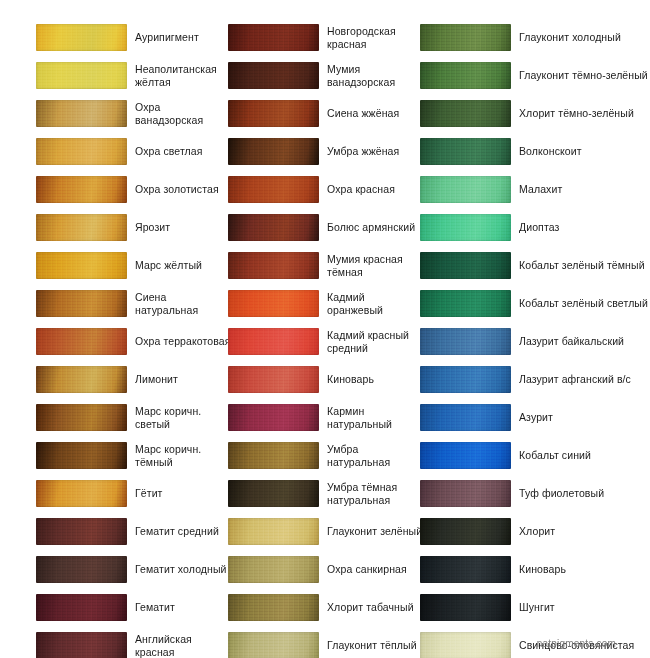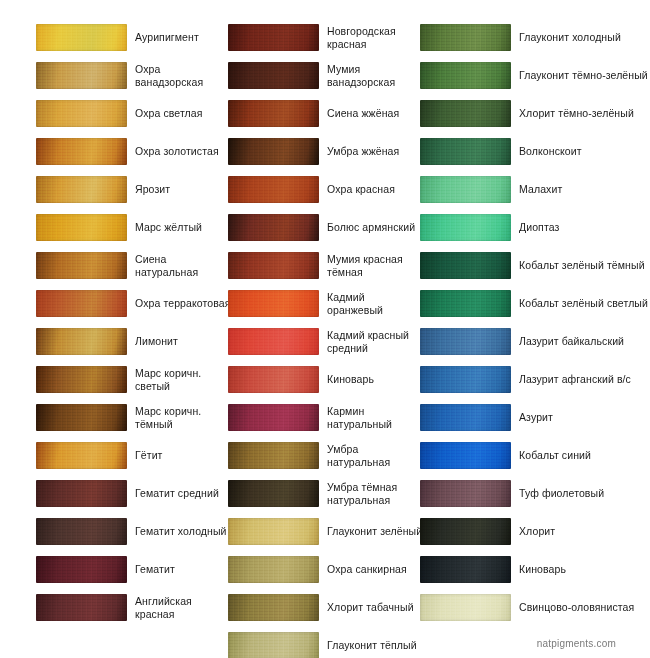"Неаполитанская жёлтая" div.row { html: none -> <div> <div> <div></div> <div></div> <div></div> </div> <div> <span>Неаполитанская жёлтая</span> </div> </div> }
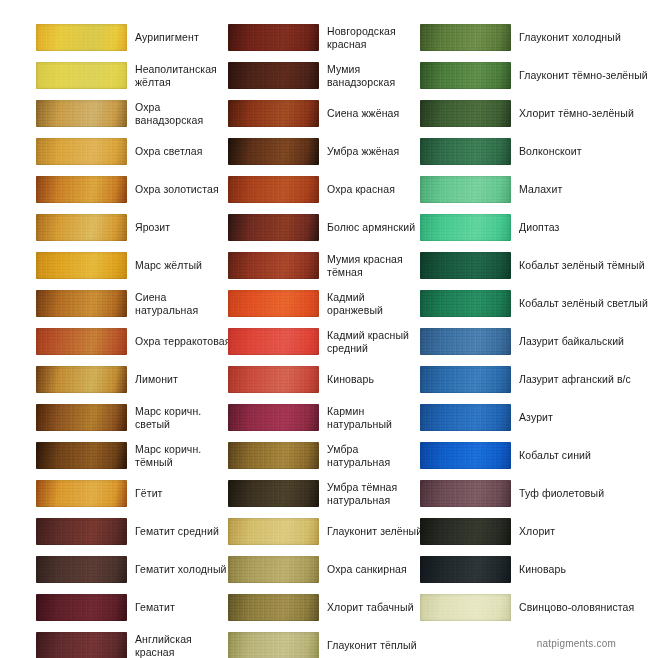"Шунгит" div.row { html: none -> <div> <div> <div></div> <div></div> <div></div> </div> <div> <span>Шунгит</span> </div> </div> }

* * *

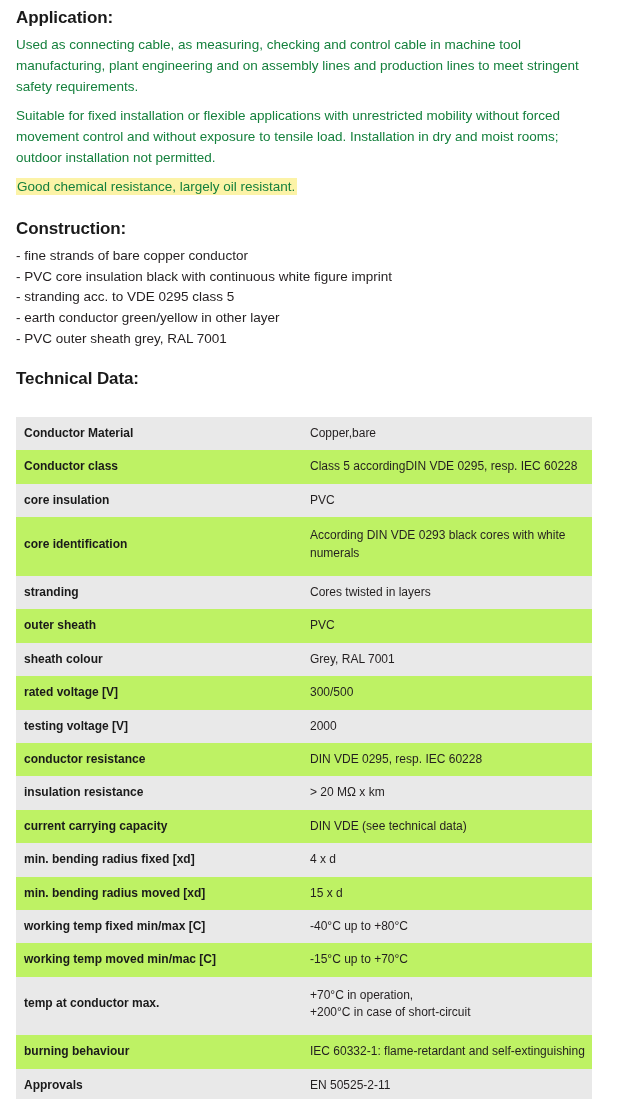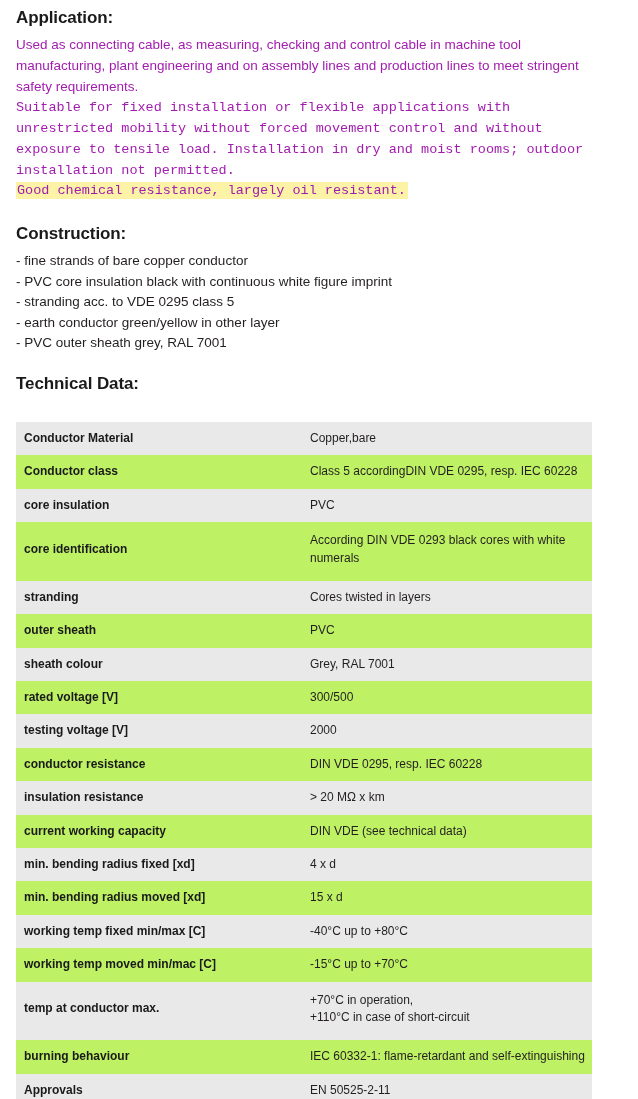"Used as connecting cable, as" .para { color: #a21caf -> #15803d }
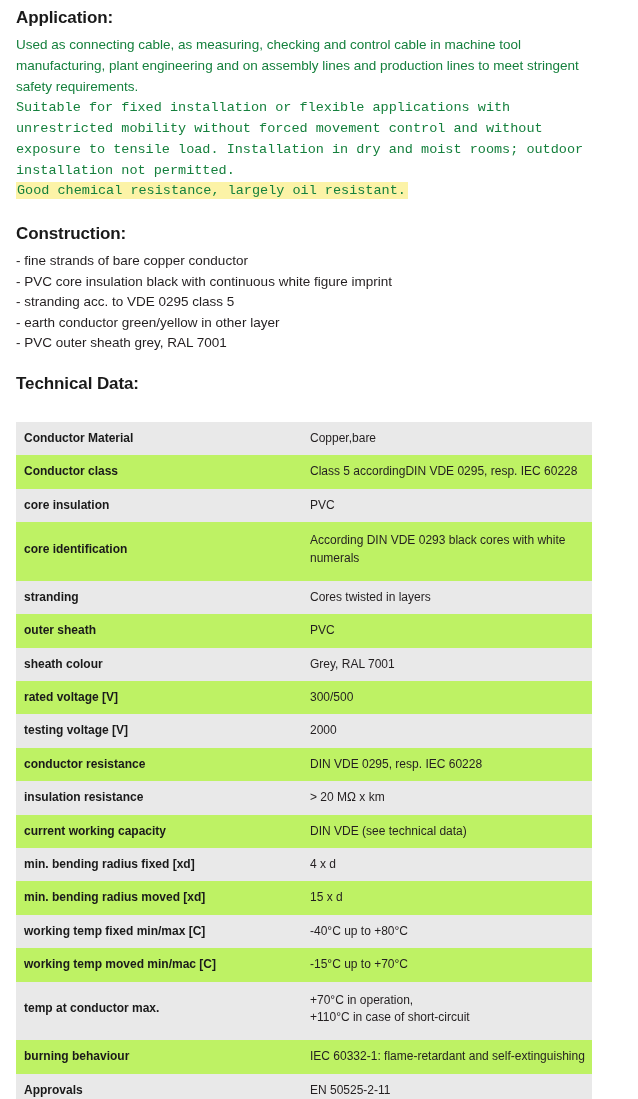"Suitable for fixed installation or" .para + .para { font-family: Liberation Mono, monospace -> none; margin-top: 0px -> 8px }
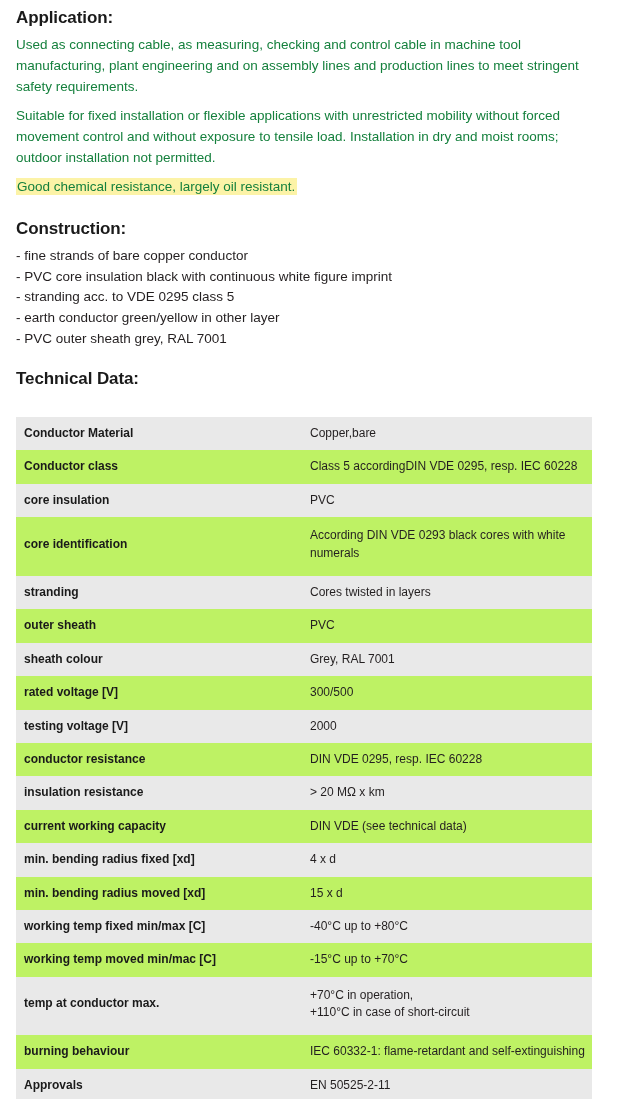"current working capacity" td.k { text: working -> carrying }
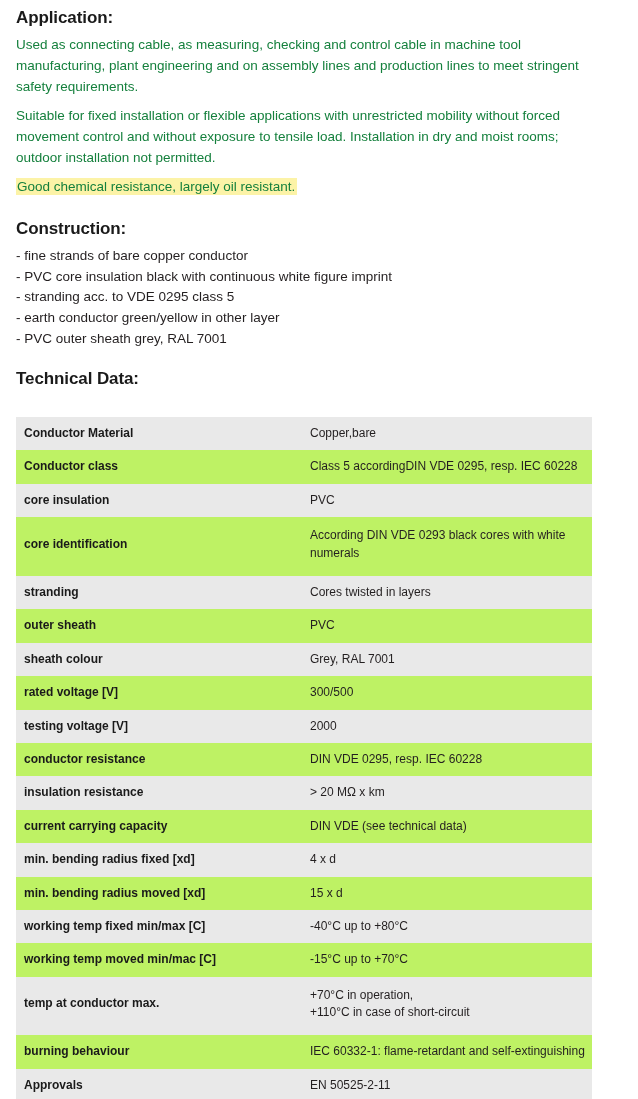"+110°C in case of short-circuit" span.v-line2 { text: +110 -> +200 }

▸ **Task to complete**
Leaving every picture aside, reproduce exactly the lines above from the one with "</div> <div> <span>Неаполитанская" up to and including the one with "</div> <div> <span>Шунгит</span>", and no others.

▸ **Solution for this task**
"Неаполитанская жёлтая" div.row { html: none -> <div> <div> <div></div> <div></div> <div></div> </div> <div> <span>Неаполитанская жёлтая</span> </div> </div> }
"Шунгит" div.row { html: none -> <div> <div> <div></div> <div></div> <div></div> </div> <div> <span>Шунгит</span> </div> </div> }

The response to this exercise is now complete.